In full and without alteration, write out the records.
[Supplied records — start]
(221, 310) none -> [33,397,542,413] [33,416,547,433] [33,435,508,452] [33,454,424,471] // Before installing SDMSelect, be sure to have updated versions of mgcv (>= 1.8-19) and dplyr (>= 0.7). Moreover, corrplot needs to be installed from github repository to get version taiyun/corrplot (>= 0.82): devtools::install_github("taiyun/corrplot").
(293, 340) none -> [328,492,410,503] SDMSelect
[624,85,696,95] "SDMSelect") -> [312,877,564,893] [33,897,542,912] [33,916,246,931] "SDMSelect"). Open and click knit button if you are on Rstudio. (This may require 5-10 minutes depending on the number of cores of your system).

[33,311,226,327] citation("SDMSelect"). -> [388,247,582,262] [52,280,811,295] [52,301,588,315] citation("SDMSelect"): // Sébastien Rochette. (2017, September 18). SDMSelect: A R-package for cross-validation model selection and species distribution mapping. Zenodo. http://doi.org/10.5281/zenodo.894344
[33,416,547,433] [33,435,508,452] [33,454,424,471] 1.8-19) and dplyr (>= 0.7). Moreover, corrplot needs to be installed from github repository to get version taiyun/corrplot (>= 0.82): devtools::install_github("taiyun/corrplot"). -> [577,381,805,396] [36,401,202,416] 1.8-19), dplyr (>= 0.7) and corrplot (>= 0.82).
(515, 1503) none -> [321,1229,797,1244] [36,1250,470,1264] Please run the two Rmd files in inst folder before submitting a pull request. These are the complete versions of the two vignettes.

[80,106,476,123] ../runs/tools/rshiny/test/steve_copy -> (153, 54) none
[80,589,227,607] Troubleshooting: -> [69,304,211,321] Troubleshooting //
[Supplied records — finish]
• _Completed task_:
(221, 310) none -> [33,397,542,413] [33,416,547,433] [33,435,508,452] [33,454,424,471] // Before installing SDMSelect, be sure to have updated versions of mgcv (>= 1.8-19) and dplyr (>= 0.7). Moreover, corrplot needs to be installed from github repository to get version taiyun/corrplot (>= 0.82): devtools::install_github("taiyun/corrplot").
(293, 340) none -> [328,492,410,503] SDMSelect
[624,85,696,95] "SDMSelect") -> [312,877,564,893] [33,897,542,912] [33,916,246,931] "SDMSelect"). Open and click knit button if you are on Rstudio. (This may require 5-10 minutes depending on the number of cores of your system).

[33,311,226,327] citation("SDMSelect"). -> [388,247,582,262] [52,280,811,295] [52,301,588,315] citation("SDMSelect"): // Sébastien Rochette. (2017, September 18). SDMSelect: A R-package for cross-validation model selection and species distribution mapping. Zenodo. http://doi.org/10.5281/zenodo.894344
[33,416,547,433] [33,435,508,452] [33,454,424,471] 1.8-19) and dplyr (>= 0.7). Moreover, corrplot needs to be installed from github repository to get version taiyun/corrplot (>= 0.82): devtools::install_github("taiyun/corrplot"). -> [577,381,805,396] [36,401,202,416] 1.8-19), dplyr (>= 0.7) and corrplot (>= 0.82).
(515, 1503) none -> [321,1229,797,1244] [36,1250,470,1264] Please run the two Rmd files in inst folder before submitting a pull request. These are the complete versions of the two vignettes.

[80,106,476,123] ../runs/tools/rshiny/test/steve_copy -> (153, 54) none
[80,589,227,607] Troubleshooting: -> [69,304,211,321] Troubleshooting //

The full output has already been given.